■ **What is needed**:
Quote only the span from the first line of the entries to the line containing "BGA chips are", both ends kept. Leave every picture out.

Data records:
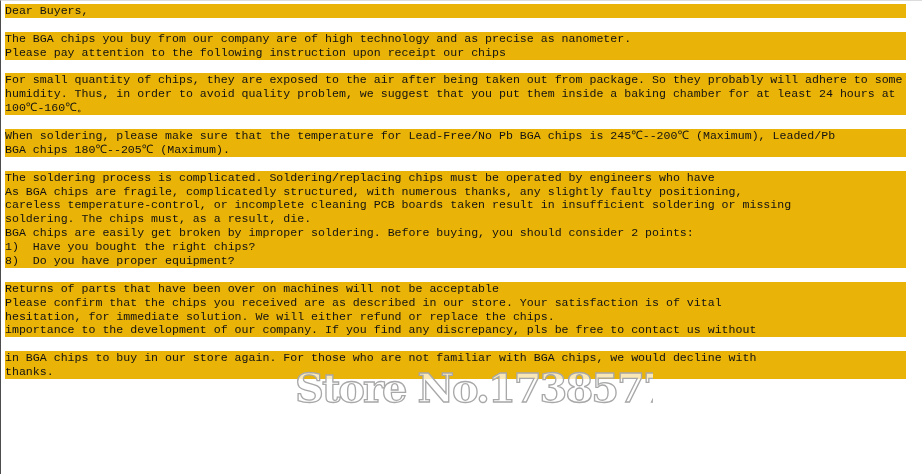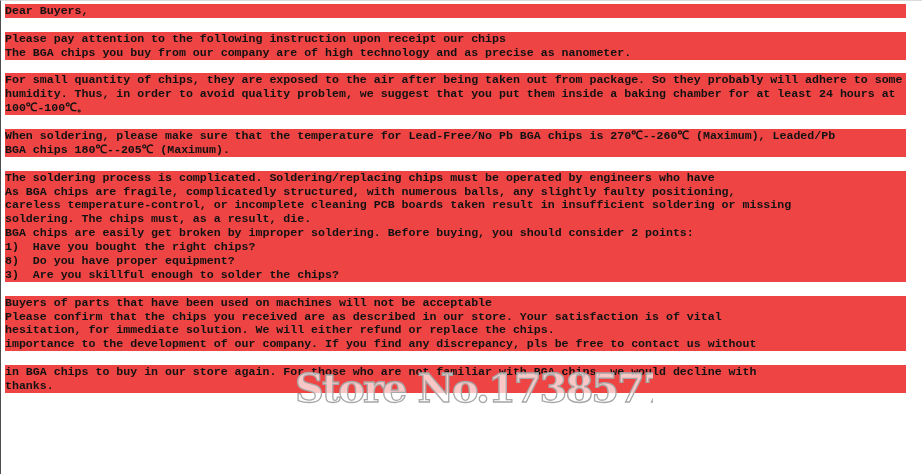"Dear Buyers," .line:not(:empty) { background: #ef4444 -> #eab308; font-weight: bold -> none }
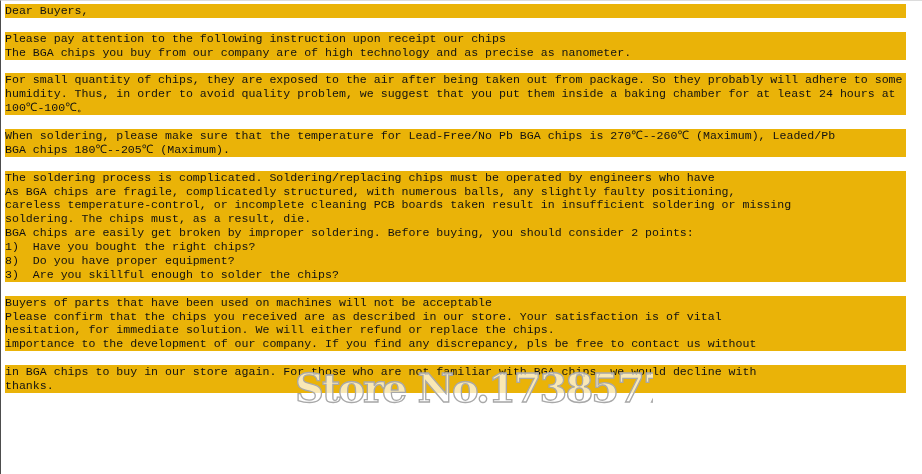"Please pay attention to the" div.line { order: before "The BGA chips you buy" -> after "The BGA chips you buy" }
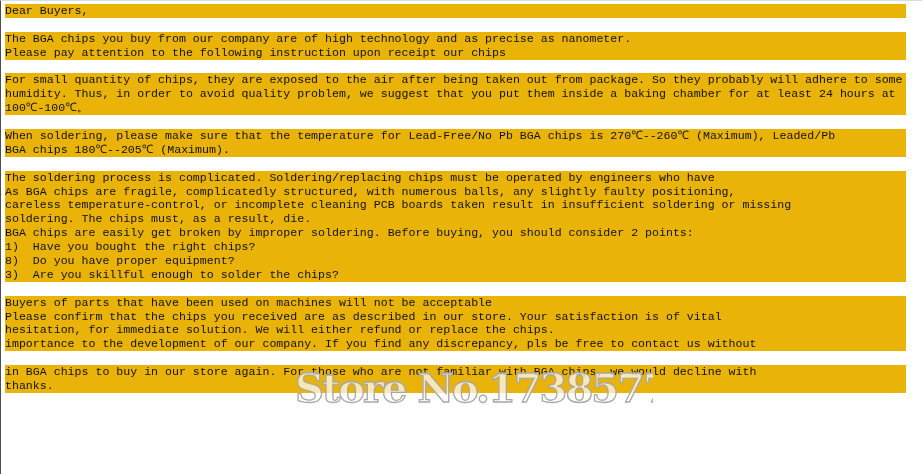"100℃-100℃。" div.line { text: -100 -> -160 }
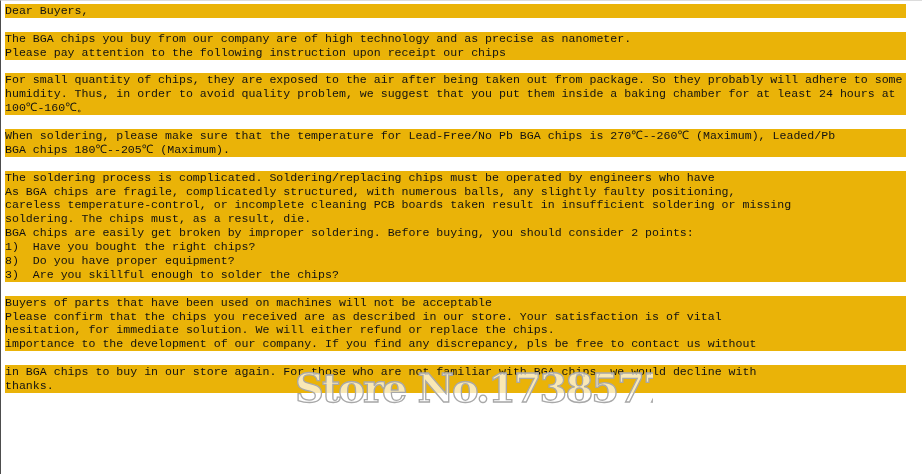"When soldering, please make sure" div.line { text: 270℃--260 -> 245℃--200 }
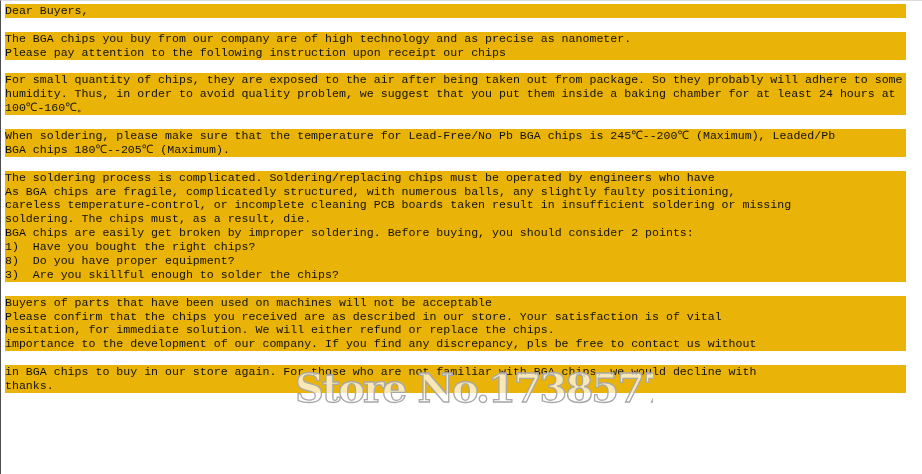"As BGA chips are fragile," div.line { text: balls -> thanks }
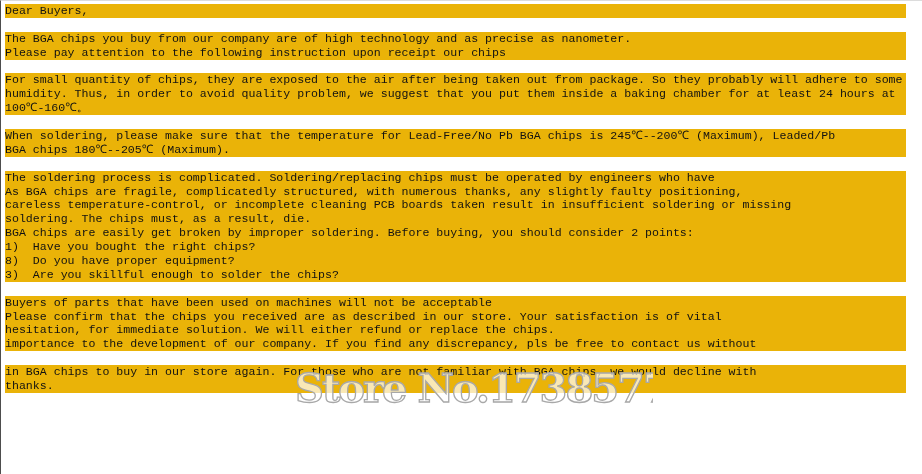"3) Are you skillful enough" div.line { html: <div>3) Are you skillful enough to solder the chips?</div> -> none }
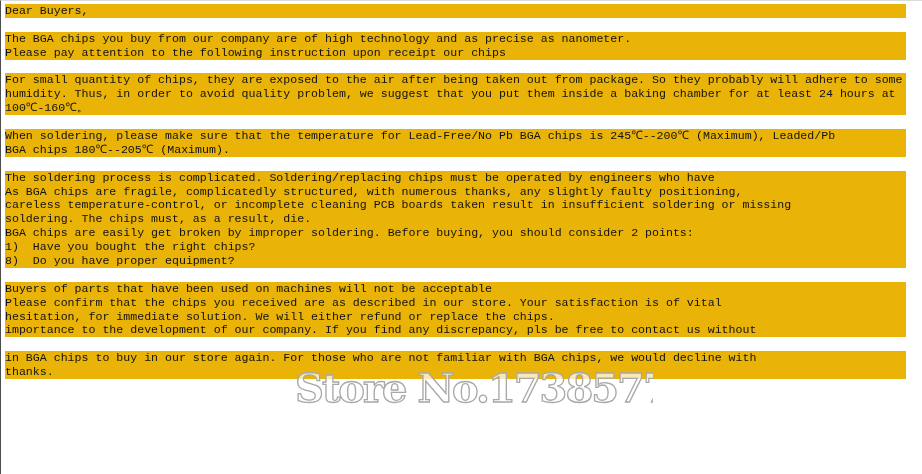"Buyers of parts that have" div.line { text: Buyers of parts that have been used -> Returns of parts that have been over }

■ **Solution to this problem**:
"Dear Buyers," .line:not(:empty) { background: #ef4444 -> #eab308; font-weight: bold -> none }
"Please pay attention to the" div.line { order: before "The BGA chips you buy" -> after "The BGA chips you buy" }
"100℃-100℃。" div.line { text: -100 -> -160 }
"When soldering, please make sure" div.line { text: 270℃--260 -> 245℃--200 }
"As BGA chips are fragile," div.line { text: balls -> thanks }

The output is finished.